Nick Jonas on Using His Sexuality ‘as Ammunition’
Nick Jonas is a gay-baiter. It’s not necessarily a bad thing, but it’s a thing, and he’s well aware of the criticism. At 24, Jonas has been in the spotlight for a long time, but since pursuing a solo career, he’s repeatedly used the allure of his sexuality to entice his gay and bisexual fans to buy his music.
In an interview with Out magazine, Jonas addressed the accusations saying, “It’s not the majority, but a large handful have a negative opinion for whatever reason, and I think it’s really quite sad.”Jonas addressed the charges again in the Autumn 2016 fashion issue of Wonderland magazine.
Ironically, the interview accompanied a particularly steamy photo shoot in which Jonas leaves little to the imagination. Jonas openly discussed his sexuality and the criticism he regularly receives for being an ally to the LGBT community.

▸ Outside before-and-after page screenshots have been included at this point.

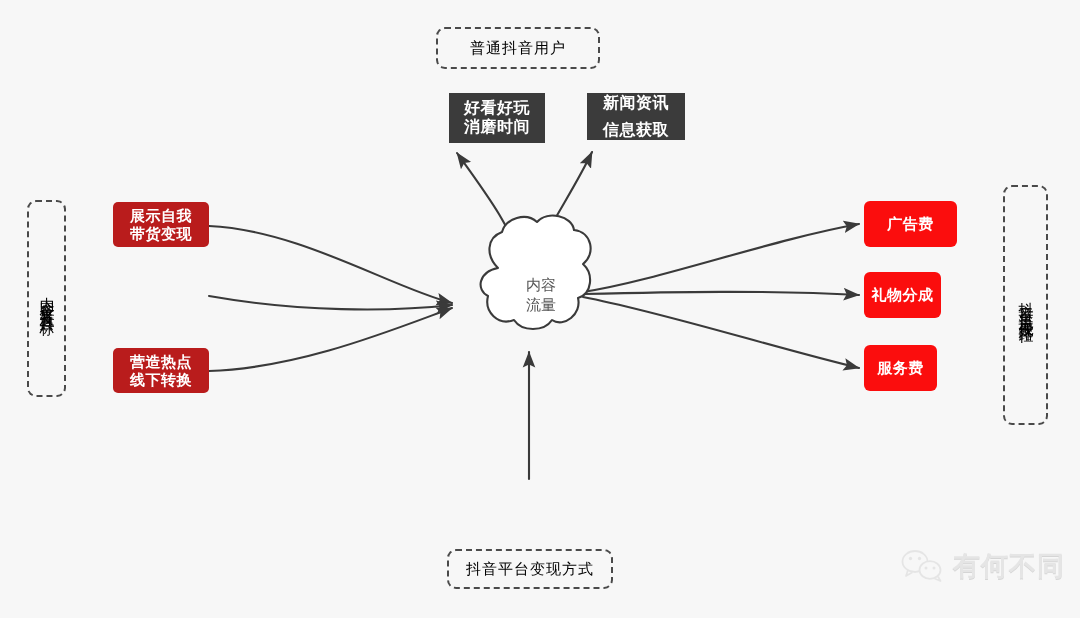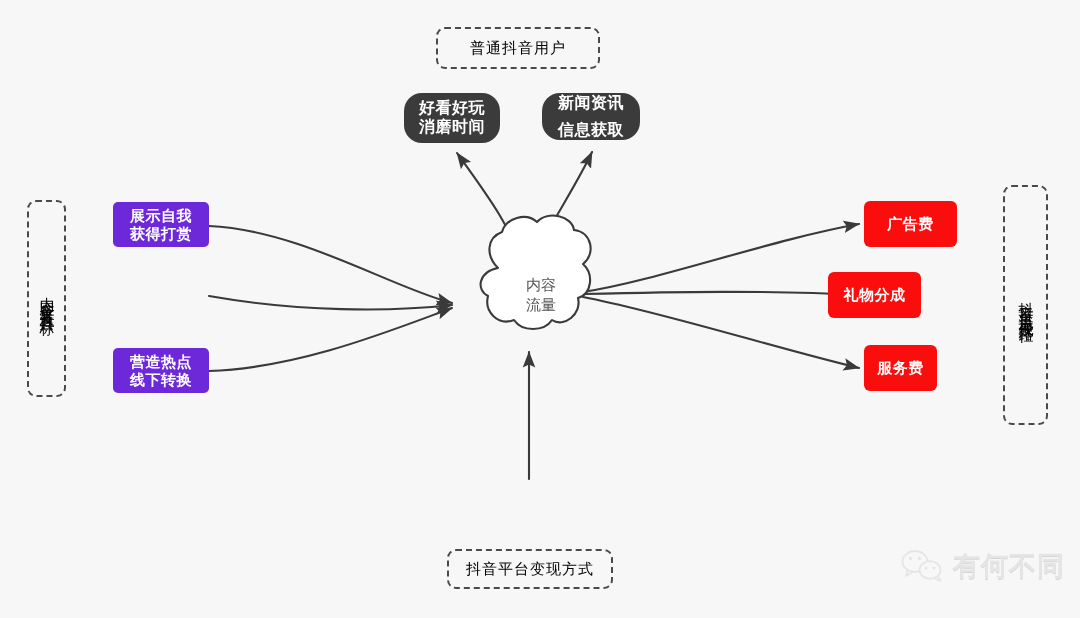--- a/index.html
+++ b/index.html
@@ -40,9 +40,10 @@
   .node-dark {
     background: #3b3b3b;
     color: #ffffff;
-    border-radius: 18px;
+    border-radius: 0;
     font-size: 16px;
     font-weight: 700;
+    margin-left: 45px;
   }
   .node-blue {
     background: #6d28d9;

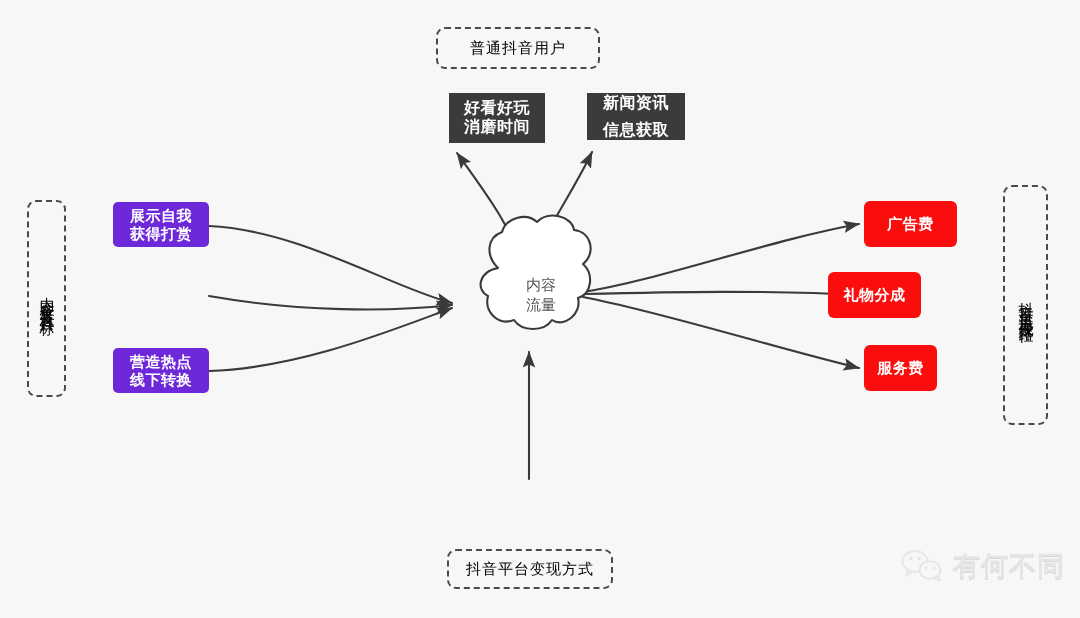--- a/index.html
+++ b/index.html
@@ -46,7 +46,7 @@
     margin-left: 45px;
   }
   .node-blue {
-    background: #6d28d9;
+    background: #b91c1c;
     color: #ffffff;
     border-radius: 5px;
     font-size: 15px;

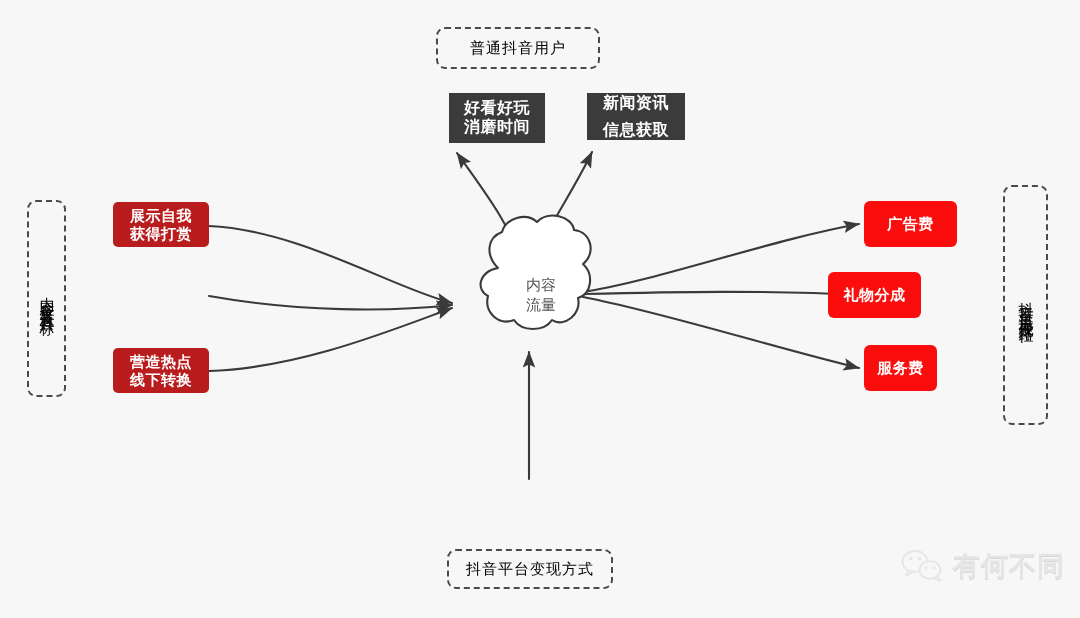--- a/index.html
+++ b/index.html
@@ -178,7 +178,7 @@
 
   <div class="node node-blue" style="left:113px; top:202px; width:96px; height:45px;">
     <span class="ln">展示自我</span>
-    <span class="ln">获得打赏</span>
+    <span class="ln">带货变现</span>
   </div>
   <div class="node node-blue" style="left:113px; top:348px; width:96px; height:45px;">
     <span class="ln">营造热点</span>

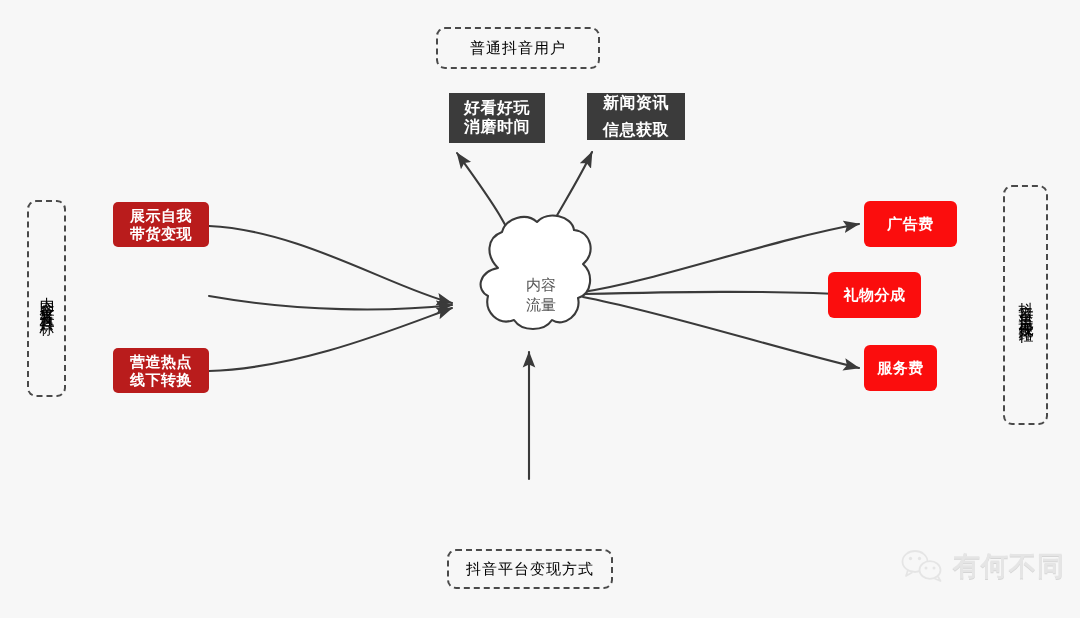--- a/index.html
+++ b/index.html
@@ -188,7 +188,7 @@
   <div class="node node-red" style="left:864px; top:201px; width:93px; height:46px;">
     <span class="ln">广告费</span>
   </div>
-  <div class="node node-red" style="left:828px; top:272px; width:93px; height:46px;">
+  <div class="node node-red" style="left:864px; top:272px; width:77px; height:46px;">
     <span class="ln">礼物分成</span>
   </div>
   <div class="node node-red" style="left:864px; top:345px; width:73px; height:46px;">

“Sexuality is important as an artist, to embrace and use it as ammunition in your creative life, and understanding that part of your life, and how it makes you feel,” he said.
Despite the critiques, Jonas stated that he would continue to be an ally to LGBTs. “I’m totally aware of my intentions in any and all of my attempts to be an ally to the LGBT community: they are pure, and from my heart, and from my passion to be there for a community that’s been there for me from an early age,” he said.
When asked about his relationships with the queer community, Jonas said, “I’ve made so many great friends belonging to the LGBT community, and some of the most talented men and women in the community I’d like to pay my respects to.”
“Starting in theater growing into the performer I am today, I’ve made so many great friends belonging to the LGBT community. The positive impact is ten times more important than the negative comments.”
He also talked about his upcoming fraternity-hazing movie, Goat, opposite another accused gay-baiter, James Franco. When asked what drew him to the role, Jonas affirmed that he believed the film sparked dialogue around the controversial practice of hazing in fraternity culture.
“I think it’s a conversation that is important at this moment because they’re so many of these stories in recent years of young men pushing each other to a point where it’s all just so dangerous,” Jonas told Wonderland.
He went on to defend the premise of the film, saying, “At the center of the film, as far as themes go, is masculinity: and what that looks like at 16, and the pressures forced onto these young men and the stakes that become so high. So being able to tell that story in a way that feels very grounded and very real, and starting a conversation, was important.”